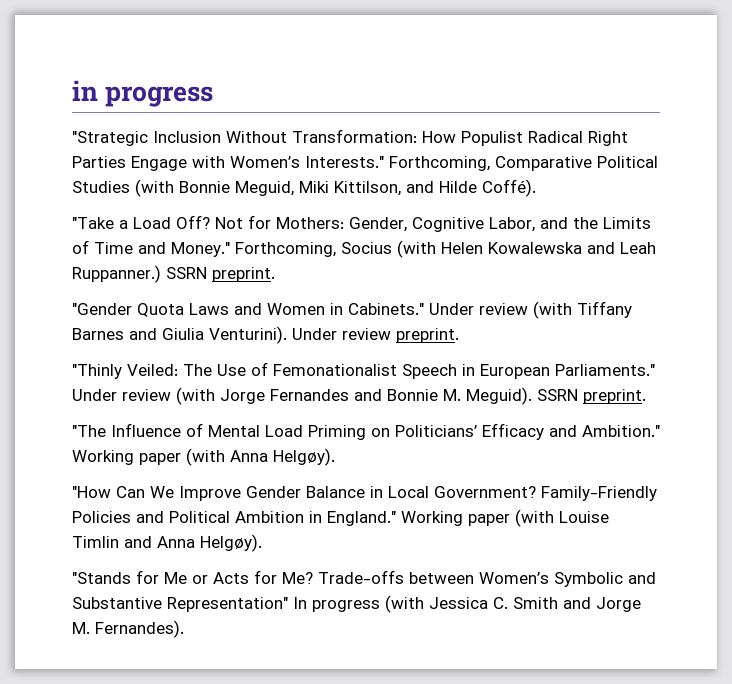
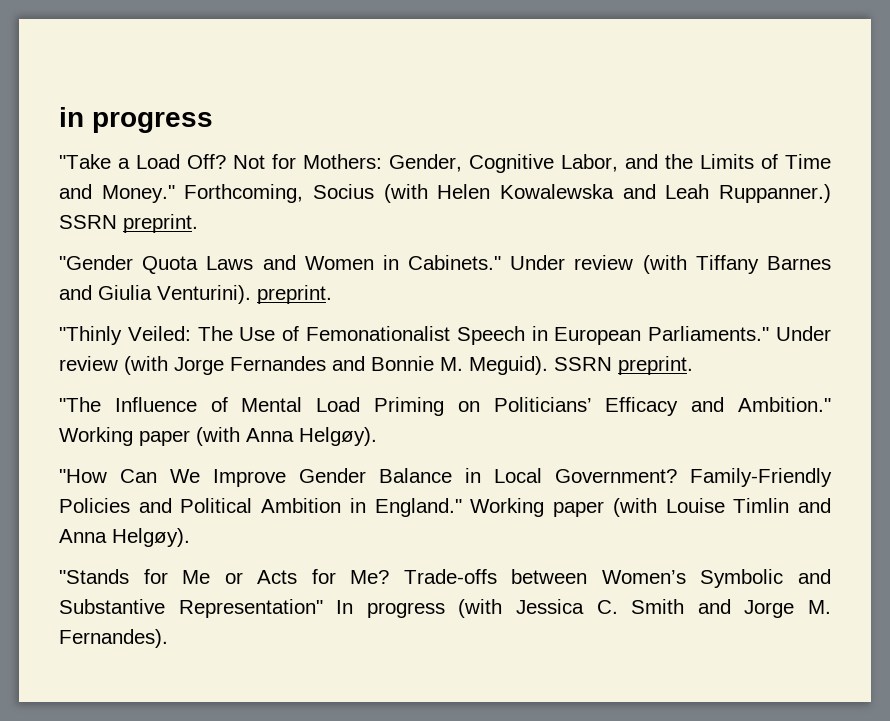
- "Strategic Inclusion Without Transformation: How Populist Radical Right Parties Engage with Women’s Interests." Forthcoming, Comparative Political Studies (with Bonnie Meguid, Miki Kittilson, and Hilde Coffé).
- Under review (with Tiffany Barnes and Giulia Venturini). Under review preprint.
+ Under review (with Tiffany Barnes and Giulia Venturini). preprint.

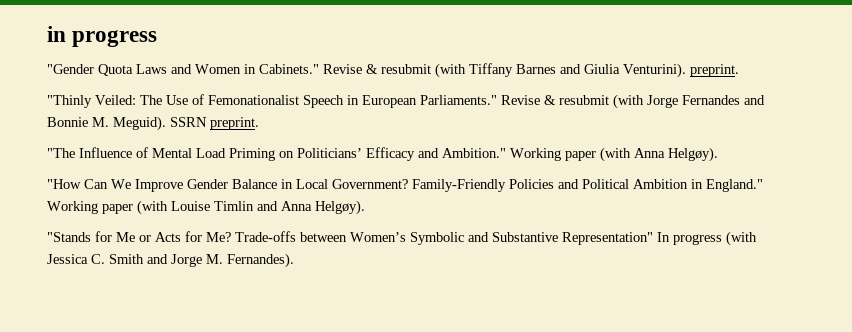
- "Take a Load Off? Not for Mothers: Gender, Cognitive Labor, and the Limits of Time and Money." Forthcoming, Socius (with Helen Kowalewska and Leah Ruppanner.) SSRN preprint.
- Under review (with Tiffany Barnes and Giulia Venturini). preprint.
+ Revise & resubmit (with Tiffany Barnes and Giulia Venturini). preprint.
- Under review (with Jorge Fernandes and Bonnie M. Meguid).
+ Revise & resubmit (with Jorge Fernandes and Bonnie M. Meguid).

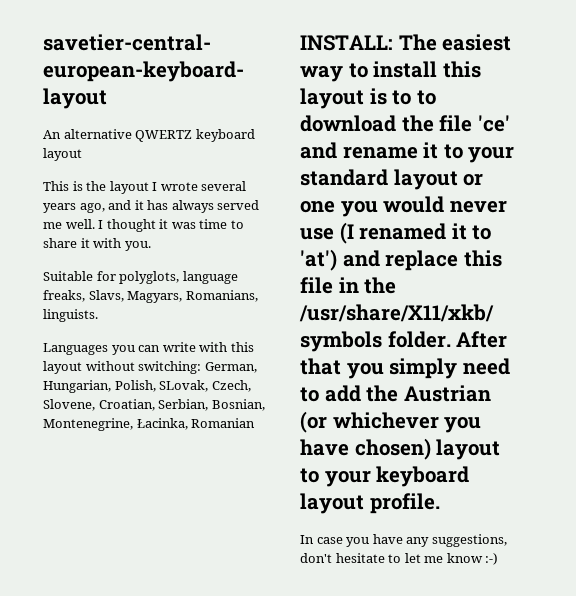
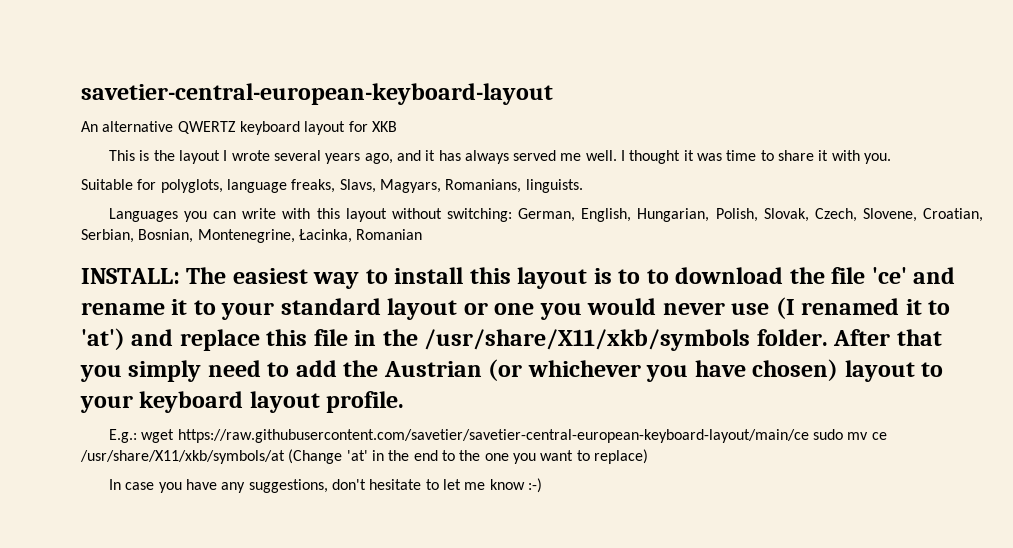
- An alternative QWERTZ keyboard layout
+ An alternative QWERTZ keyboard layout for XKB
- Languages you can write with this layout without switching: German, Hungarian, Polish, SLovak, Czech, Slovene, Croatian, Serbian, Bosnian, Montenegrine, Łacinka, Romanian
+ Languages you can write with this layout without switching: German, English, Hungarian, Polish, Slovak, Czech, Slovene, Croatian, Serbian, Bosnian, Montenegrine, Łacinka, Romanian
+ E.g.: wget https://raw.githubusercontent.com/savetier/savetier-central-european-keyboard-layout/main/ce sudo mv ce /usr/share/X11/xkb/symbols/at (Change 'at' in the end to the one you want to replace)

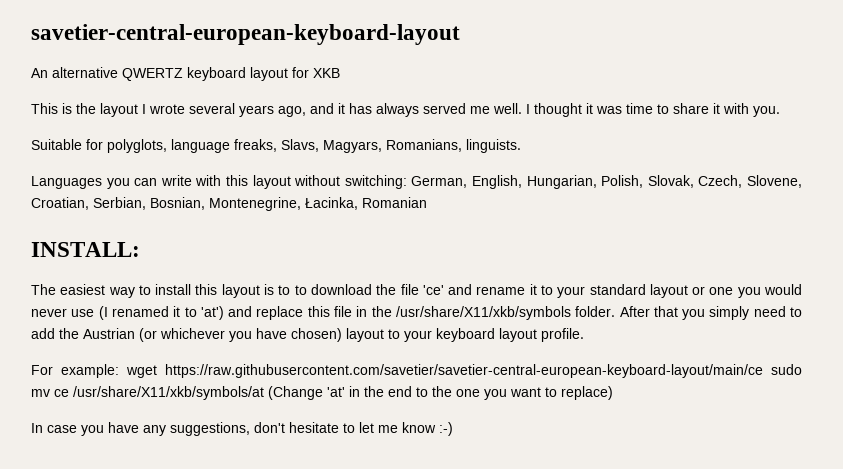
- INSTALL: The easiest way to install this layout is to to download the file 'ce' and rename it to your standard layout or one you would never use (I renamed it to 'at') and replace this file in the /usr/share/X11/xkb/symbols folder.
+ INSTALL:
+ The easiest way to install this layout is to to download the file 'ce' and rename it to your standard layout or one you would never use (I renamed it to 'at') and replace this file in the /usr/share/X11/xkb/symbols folder.
- E.g.: wget https://raw.githubusercontent.com/savetier/savetier-central-european-keyboard-layout/main/ce sudo mv ce /usr/share/X11/xkb/symbols/at (Change 'at' in the end to the one you want to replace)
+ For example: wget https://raw.githubusercontent.com/savetier/savetier-central-european-keyboard-layout/main/ce sudo mv ce /usr/share/X11/xkb/symbols/at (Change 'at' in the end to the one you want to replace)

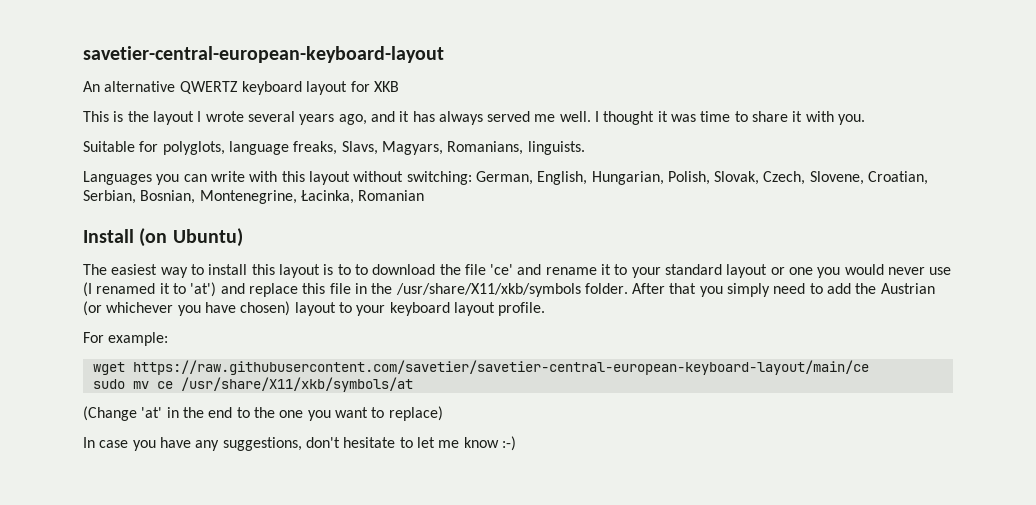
- INSTALL:
+ Install (on Ubuntu)
- For example: wget https://raw.githubusercontent.com/savetier/savetier-central-european-keyboard-layout/main/ce sudo mv ce /usr/share/X11/xkb/symbols/at (Change 'at' in the end to the one you want to replace)
+ For example:
+ wget https://raw.githubusercontent.com/savetier/savetier-central-european-keyboard-layout/main/ce
+ sudo mv ce /usr/share/X11/xkb/symbols/at
+ (Change 'at' in the end to the one you want to replace)

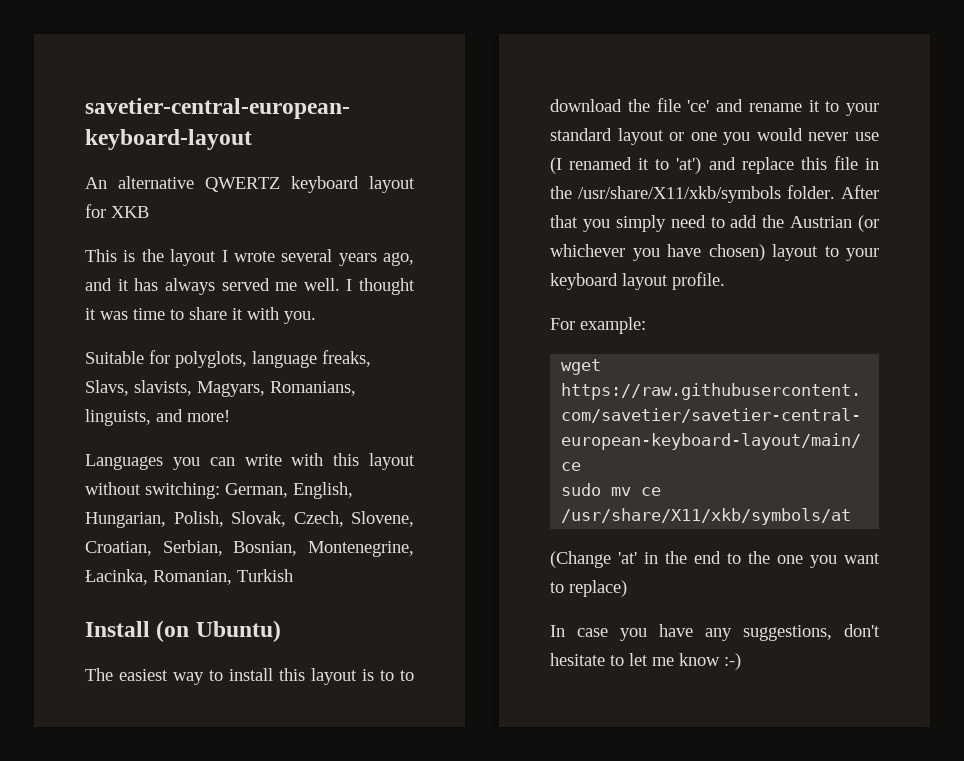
- Suitable for polyglots, language freaks, Slavs, Magyars, Romanians, linguists.
+ Suitable for polyglots, language freaks, Slavs, slavists, Magyars, Romanians, linguists, and more!
- Languages you can write with this layout without switching: German, English, Hungarian, Polish, Slovak, Czech, Slovene, Croatian, Serbian, Bosnian, Montenegrine, Łacinka, Romanian
+ Languages you can write with this layout without switching: German, English, Hungarian, Polish, Slovak, Czech, Slovene, Croatian, Serbian, Bosnian, Montenegrine, Łacinka, Romanian, Turkish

TO DO
All of the data gets printed again exactly; the pictures do not.

ANSWER BELOW
- "Strategic Inclusion Without Transformation: How Populist Radical Right Parties Engage with Women’s Interests." Forthcoming, Comparative Political Studies (with Bonnie Meguid, Miki Kittilson, and Hilde Coffé).
- Under review (with Tiffany Barnes and Giulia Venturini). Under review preprint.
+ Under review (with Tiffany Barnes and Giulia Venturini). preprint.

- "Take a Load Off? Not for Mothers: Gender, Cognitive Labor, and the Limits of Time and Money." Forthcoming, Socius (with Helen Kowalewska and Leah Ruppanner.) SSRN preprint.
- Under review (with Tiffany Barnes and Giulia Venturini). preprint.
+ Revise & resubmit (with Tiffany Barnes and Giulia Venturini). preprint.
- Under review (with Jorge Fernandes and Bonnie M. Meguid).
+ Revise & resubmit (with Jorge Fernandes and Bonnie M. Meguid).

- An alternative QWERTZ keyboard layout
+ An alternative QWERTZ keyboard layout for XKB
- Languages you can write with this layout without switching: German, Hungarian, Polish, SLovak, Czech, Slovene, Croatian, Serbian, Bosnian, Montenegrine, Łacinka, Romanian
+ Languages you can write with this layout without switching: German, English, Hungarian, Polish, Slovak, Czech, Slovene, Croatian, Serbian, Bosnian, Montenegrine, Łacinka, Romanian
+ E.g.: wget https://raw.githubusercontent.com/savetier/savetier-central-european-keyboard-layout/main/ce sudo mv ce /usr/share/X11/xkb/symbols/at (Change 'at' in the end to the one you want to replace)

- INSTALL: The easiest way to install this layout is to to download the file 'ce' and rename it to your standard layout or one you would never use (I renamed it to 'at') and replace this file in the /usr/share/X11/xkb/symbols folder.
+ INSTALL:
+ The easiest way to install this layout is to to download the file 'ce' and rename it to your standard layout or one you would never use (I renamed it to 'at') and replace this file in the /usr/share/X11/xkb/symbols folder.
- E.g.: wget https://raw.githubusercontent.com/savetier/savetier-central-european-keyboard-layout/main/ce sudo mv ce /usr/share/X11/xkb/symbols/at (Change 'at' in the end to the one you want to replace)
+ For example: wget https://raw.githubusercontent.com/savetier/savetier-central-european-keyboard-layout/main/ce sudo mv ce /usr/share/X11/xkb/symbols/at (Change 'at' in the end to the one you want to replace)

- INSTALL:
+ Install (on Ubuntu)
- For example: wget https://raw.githubusercontent.com/savetier/savetier-central-european-keyboard-layout/main/ce sudo mv ce /usr/share/X11/xkb/symbols/at (Change 'at' in the end to the one you want to replace)
+ For example:
+ wget https://raw.githubusercontent.com/savetier/savetier-central-european-keyboard-layout/main/ce
+ sudo mv ce /usr/share/X11/xkb/symbols/at
+ (Change 'at' in the end to the one you want to replace)

- Suitable for polyglots, language freaks, Slavs, Magyars, Romanians, linguists.
+ Suitable for polyglots, language freaks, Slavs, slavists, Magyars, Romanians, linguists, and more!
- Languages you can write with this layout without switching: German, English, Hungarian, Polish, Slovak, Czech, Slovene, Croatian, Serbian, Bosnian, Montenegrine, Łacinka, Romanian
+ Languages you can write with this layout without switching: German, English, Hungarian, Polish, Slovak, Czech, Slovene, Croatian, Serbian, Bosnian, Montenegrine, Łacinka, Romanian, Turkish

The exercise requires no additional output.